• Task requirements: Return the data exactly, but only from the line containing "2015-02-12 | close: 3.797 -> 3.795" through its last line.

• Extracted entries:
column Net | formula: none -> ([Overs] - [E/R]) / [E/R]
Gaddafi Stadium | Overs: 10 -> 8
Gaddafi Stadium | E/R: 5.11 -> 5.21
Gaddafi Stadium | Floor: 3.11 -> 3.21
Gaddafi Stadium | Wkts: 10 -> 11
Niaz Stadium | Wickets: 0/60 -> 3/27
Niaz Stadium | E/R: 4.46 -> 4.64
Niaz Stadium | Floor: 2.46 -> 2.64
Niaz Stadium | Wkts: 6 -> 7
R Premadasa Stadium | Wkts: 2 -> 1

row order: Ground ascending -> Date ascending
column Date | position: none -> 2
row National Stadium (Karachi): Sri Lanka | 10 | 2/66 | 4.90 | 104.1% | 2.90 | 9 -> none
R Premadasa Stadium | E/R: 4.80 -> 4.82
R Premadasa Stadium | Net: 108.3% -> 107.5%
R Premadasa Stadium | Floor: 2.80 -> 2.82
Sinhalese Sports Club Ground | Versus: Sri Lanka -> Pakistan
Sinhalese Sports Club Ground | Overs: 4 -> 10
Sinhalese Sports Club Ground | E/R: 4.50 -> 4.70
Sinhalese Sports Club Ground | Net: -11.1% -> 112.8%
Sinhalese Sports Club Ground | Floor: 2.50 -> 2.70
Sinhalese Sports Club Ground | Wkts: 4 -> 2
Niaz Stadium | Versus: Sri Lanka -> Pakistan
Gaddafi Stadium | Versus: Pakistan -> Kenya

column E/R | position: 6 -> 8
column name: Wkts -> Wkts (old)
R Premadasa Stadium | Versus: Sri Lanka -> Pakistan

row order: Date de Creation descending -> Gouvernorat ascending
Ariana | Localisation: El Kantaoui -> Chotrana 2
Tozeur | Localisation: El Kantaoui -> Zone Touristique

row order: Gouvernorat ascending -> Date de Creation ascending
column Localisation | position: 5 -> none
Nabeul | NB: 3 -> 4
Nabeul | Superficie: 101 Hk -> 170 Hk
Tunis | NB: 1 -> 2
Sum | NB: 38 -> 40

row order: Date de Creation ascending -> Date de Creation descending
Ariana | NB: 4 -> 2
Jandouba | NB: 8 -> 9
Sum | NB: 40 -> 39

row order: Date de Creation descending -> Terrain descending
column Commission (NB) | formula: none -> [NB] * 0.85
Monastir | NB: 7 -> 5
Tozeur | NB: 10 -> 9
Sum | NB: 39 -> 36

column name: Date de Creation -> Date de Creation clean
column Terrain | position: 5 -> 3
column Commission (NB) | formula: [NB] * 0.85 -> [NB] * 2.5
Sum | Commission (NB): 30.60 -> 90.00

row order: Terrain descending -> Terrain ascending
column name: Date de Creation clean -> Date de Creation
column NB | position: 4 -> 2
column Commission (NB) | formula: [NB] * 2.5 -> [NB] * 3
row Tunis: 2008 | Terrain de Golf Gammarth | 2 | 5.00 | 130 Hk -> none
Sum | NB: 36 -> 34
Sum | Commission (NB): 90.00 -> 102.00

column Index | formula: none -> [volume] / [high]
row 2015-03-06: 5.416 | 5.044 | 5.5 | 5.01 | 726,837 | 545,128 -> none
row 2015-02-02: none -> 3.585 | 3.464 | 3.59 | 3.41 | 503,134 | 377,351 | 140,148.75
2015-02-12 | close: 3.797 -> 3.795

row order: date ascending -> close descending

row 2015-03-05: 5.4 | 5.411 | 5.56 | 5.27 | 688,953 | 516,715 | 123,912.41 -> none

• Solution:
2015-02-12 | close: 3.797 -> 3.795

row order: date ascending -> close descending

row 2015-03-05: 5.4 | 5.411 | 5.56 | 5.27 | 688,953 | 516,715 | 123,912.41 -> none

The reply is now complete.